A cerimônia de premiação foi realizada no dia 4 de setembro na sede do Instituto Nacional da Propriedade Industrial (INAPI) do Chile, em Santiago, coorganizador e anfitrião desta primeira edição do prêmio, voltado para mulheres inventoras com invenções protegidas por PI. Além do INAPI, esta edição contou com o apoio dos escritórios de PI dos seguintes países: o INPI do Brasil, a Dirección Nacional de Propiedad Intelectual (DINAPI) do Paraguai e a Dirección Nacional de Propiedad Industrial (DNPI) do Uruguai.
Durante a cerimônia, o diretor executivo do EUIPO, João Negrão, destacou por meio de uma mensagem em vídeo:
"Hoje prestamos homenagem a quatro mulheres excepcionais. Mulheres cuja engenhosidade, perseverança e impacto nos lembram que a inovação prospera quando todos têm a oportunidade de contribuir.
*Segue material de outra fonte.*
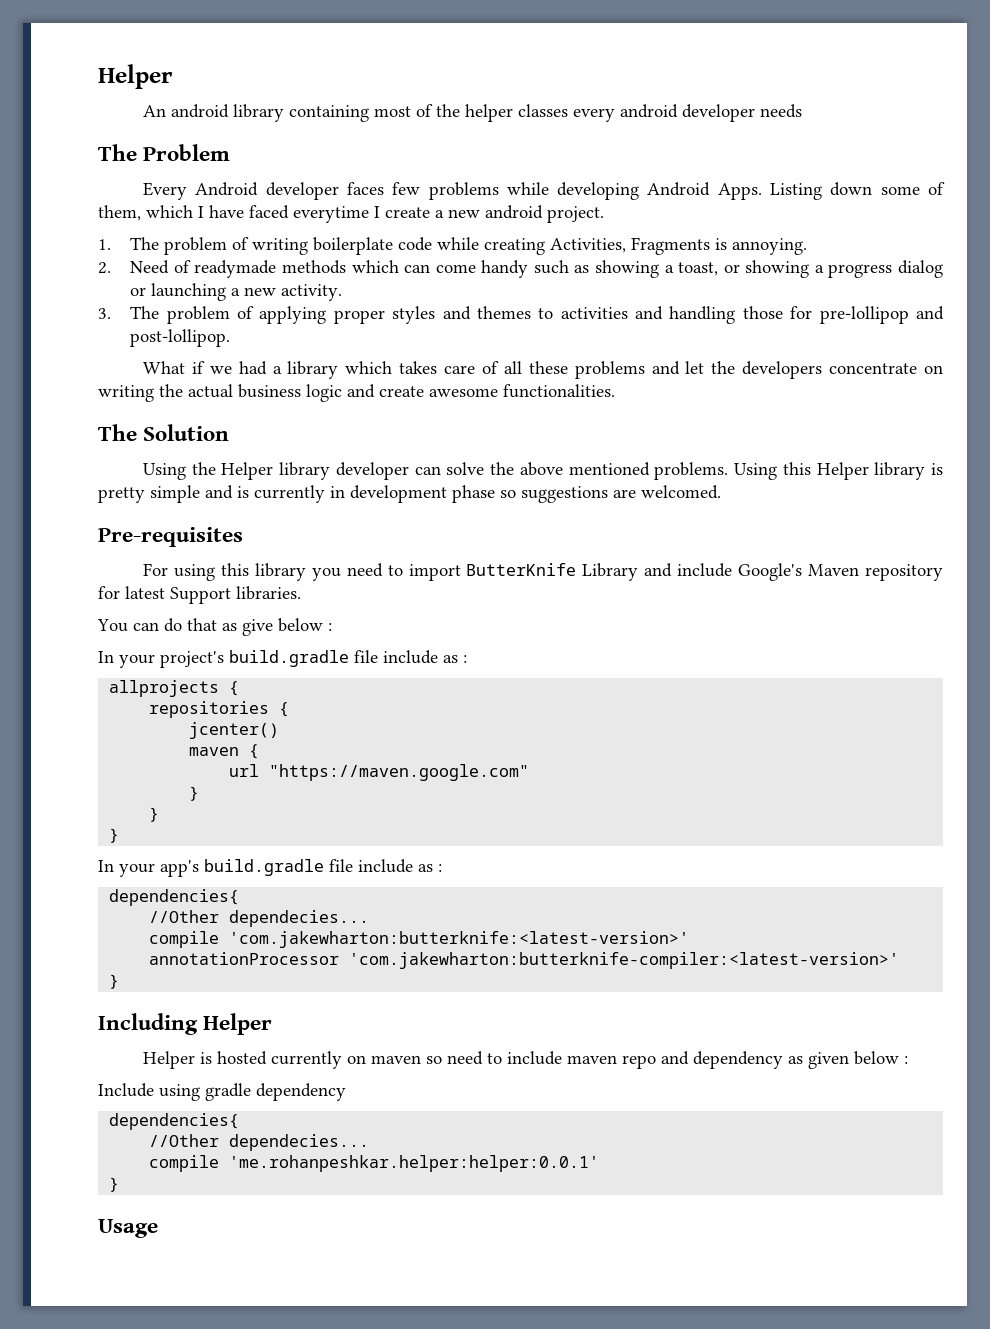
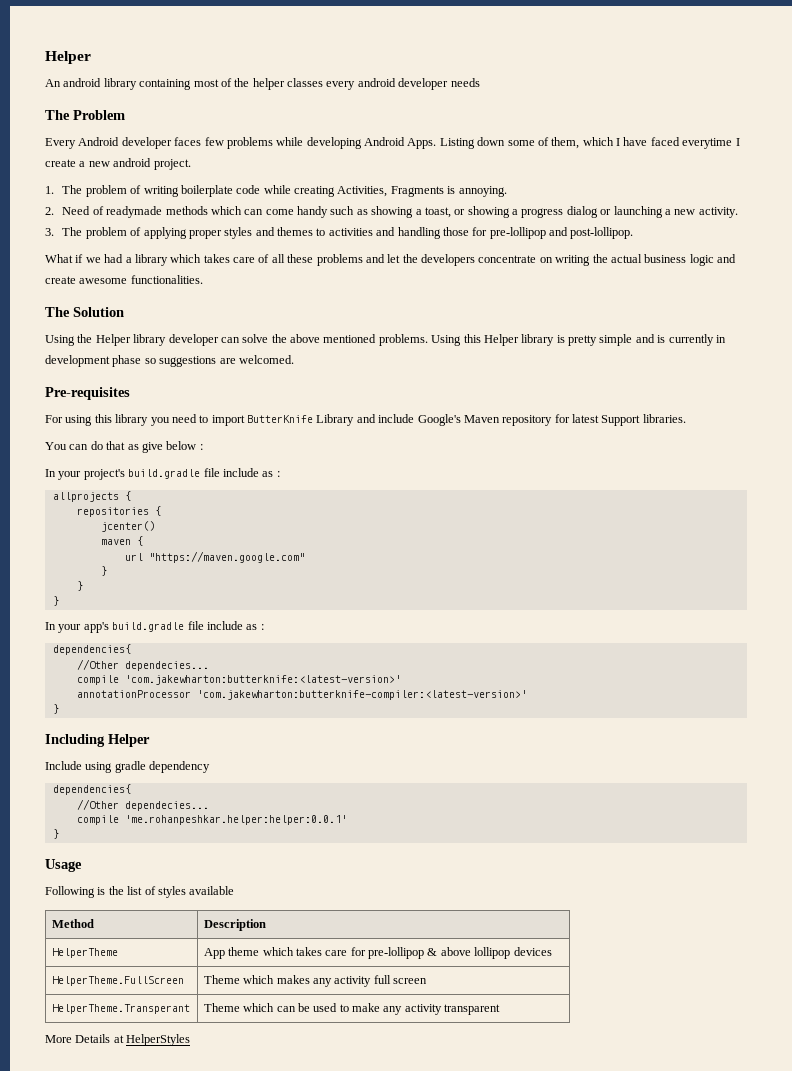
[143,1051,909,1069] // Helper is hosted currently on maven so need to include maven repo and dependency as given below : -> (150, 740) none
(158, 1228) none -> [45,886,235,898] [51,919,94,928] [203,919,266,931] [51,948,118,958] [203,947,552,959] [51,976,184,986] [203,975,428,987] [51,1004,190,1014] [203,1003,501,1015] [45,1034,191,1046] // Following is the list of styles available // Method | Description // HelperTheme | App theme which takes care for pre-lollipop & above lollipop devices // HelperTheme.FullScreen | Theme which makes any activity full screen // HelperTheme.Transperant | Theme which can be used to make any activity transparent // More Details at HelperStyles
Suas histórias são um poderoso testemunho do potencial que liberamos quando abrimos as portas da inovação para todos. No EUIPO, temos o compromisso de criar um sistema de PI que funcione para todos, independentemente de gênero, formação ou experiência. Mas não podemos fazer isso sozinhos. Por meio de parcerias estratégicas com escritórios nacionais de PI em toda a América Latina como o INPI, nosso objetivo é fortalecer a cooperação global e ampliar o acesso aos sistemas de PI para grupos sub-representados, inclusive mulheres".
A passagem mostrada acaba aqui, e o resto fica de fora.